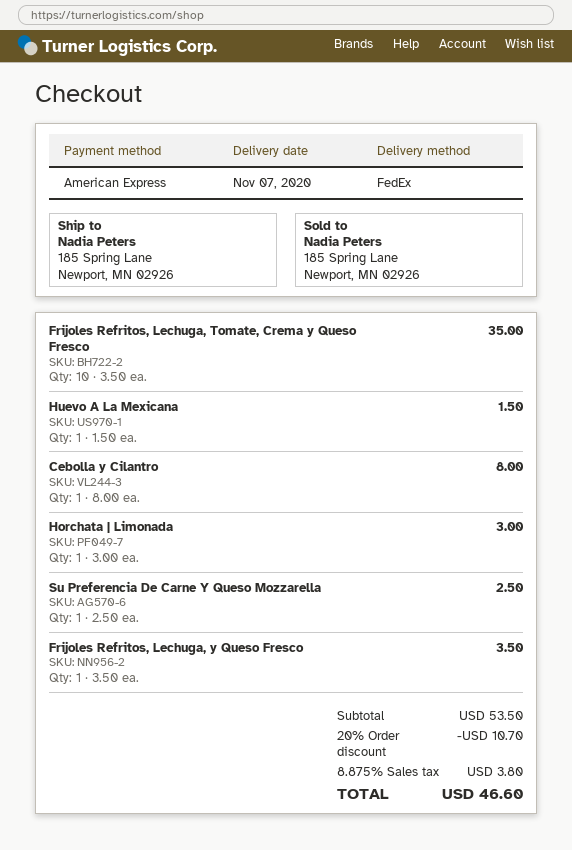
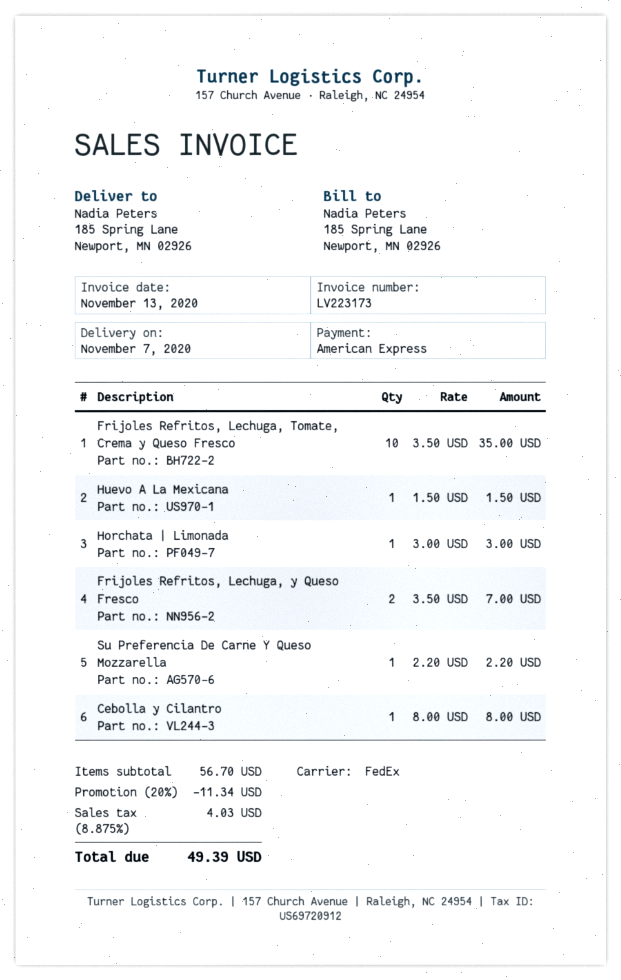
Su Preferencia De Carne Y Queso Mozzarella: 1 x 2.50 = 2.50 -> 1 x 2.20 = 2.20
Frijoles Refritos, Lechuga, y Queso Fresco: 1 x 3.50 = 3.50 -> 2 x 3.50 = 7.00
subtotal: 53.50 -> 56.70
discount: 20% = 10.70 -> 20% = 11.34
tax: 8.875% = 3.80 -> 8.875% = 4.03
total: 46.60 -> 49.39

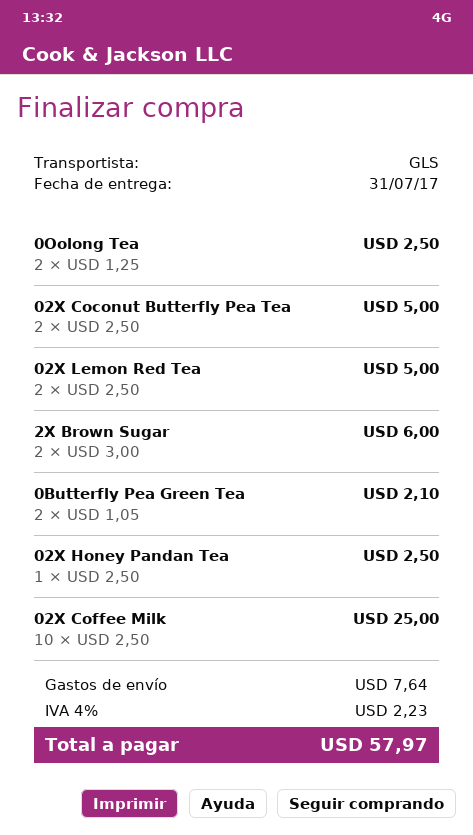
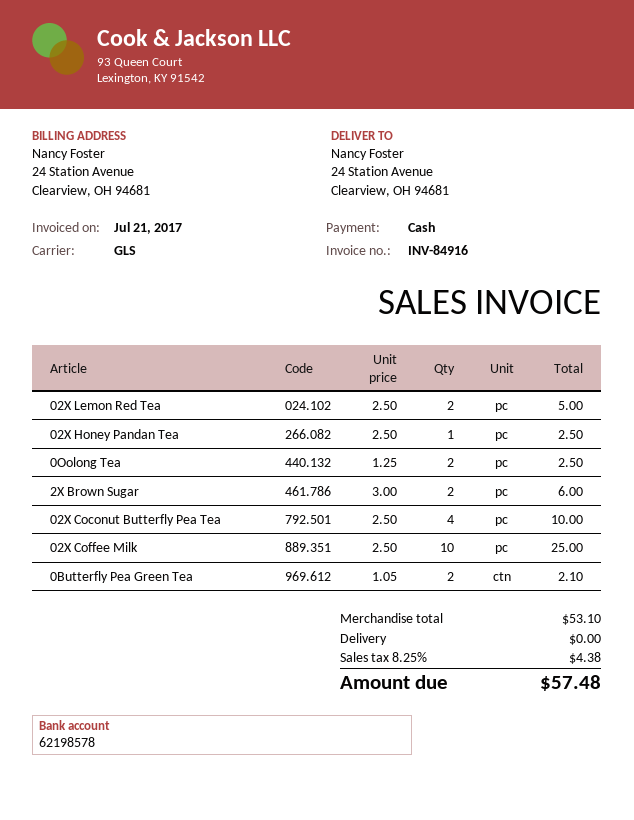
02X Coconut Butterfly Pea Tea: 2 x 2.50 = 5.00 -> 4 x 2.50 = 10.00
shipping: 7.64 -> 0.00
tax: 4% = 2.23 -> 8.25% = 4.38
total: 57.97 -> 57.48

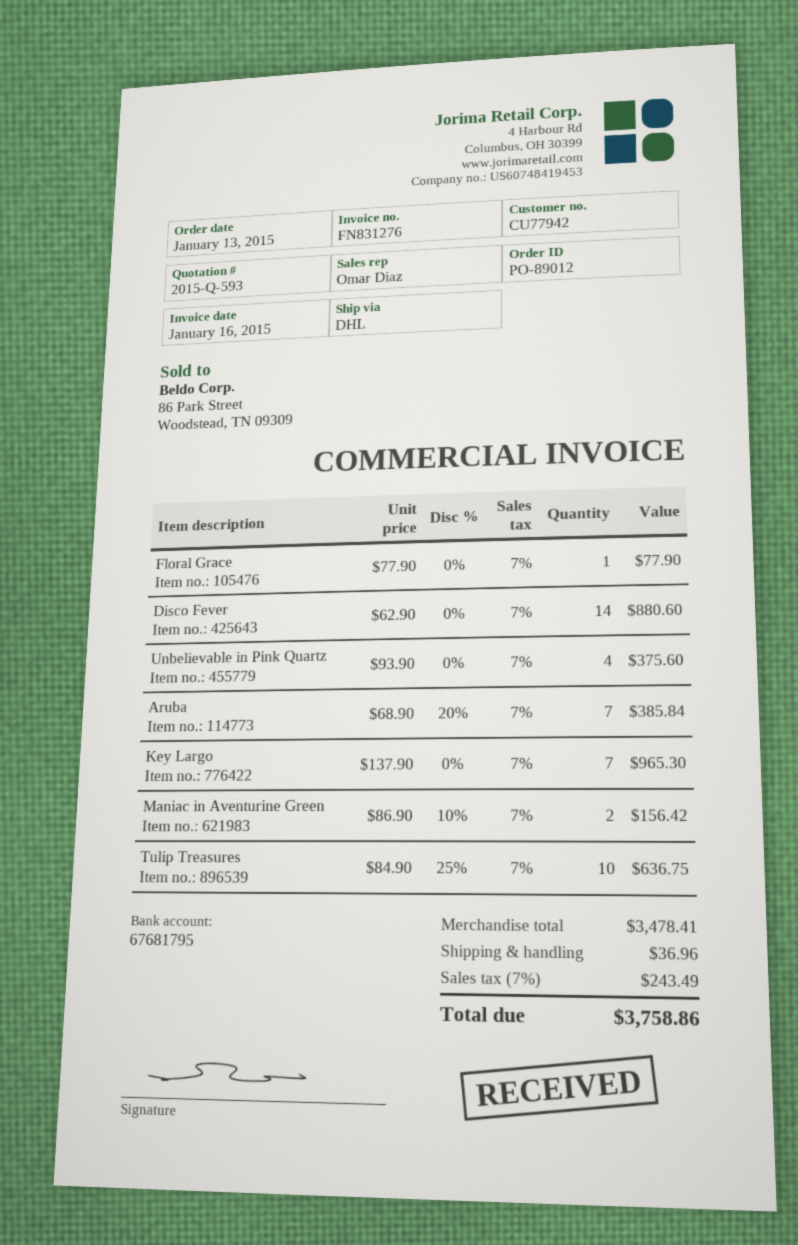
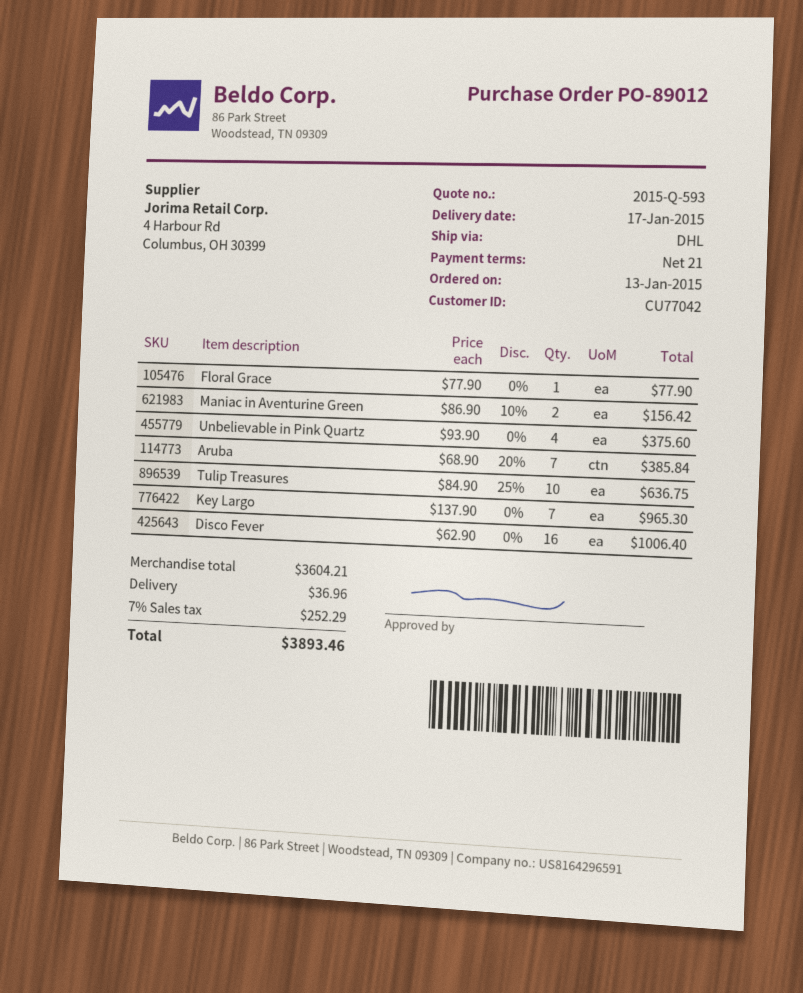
customer number: CU77942 -> CU77042
Disco Fever: 14 x 62.90 = 880.60 -> 16 x 62.90 = 1006.40
subtotal: 3478.41 -> 3604.21
tax: 7% = 243.49 -> 7% = 252.29
total: 3758.86 -> 3893.46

########################################

_EXERCISE OBJECTIVE_
All of the material is to be reproduced verbatim, pictures excluded.

_TASK ANSWER_
Su Preferencia De Carne Y Queso Mozzarella: 1 x 2.50 = 2.50 -> 1 x 2.20 = 2.20
Frijoles Refritos, Lechuga, y Queso Fresco: 1 x 3.50 = 3.50 -> 2 x 3.50 = 7.00
subtotal: 53.50 -> 56.70
discount: 20% = 10.70 -> 20% = 11.34
tax: 8.875% = 3.80 -> 8.875% = 4.03
total: 46.60 -> 49.39

02X Coconut Butterfly Pea Tea: 2 x 2.50 = 5.00 -> 4 x 2.50 = 10.00
shipping: 7.64 -> 0.00
tax: 4% = 2.23 -> 8.25% = 4.38
total: 57.97 -> 57.48

customer number: CU77942 -> CU77042
Disco Fever: 14 x 62.90 = 880.60 -> 16 x 62.90 = 1006.40
subtotal: 3478.41 -> 3604.21
tax: 7% = 243.49 -> 7% = 252.29
total: 3758.86 -> 3893.46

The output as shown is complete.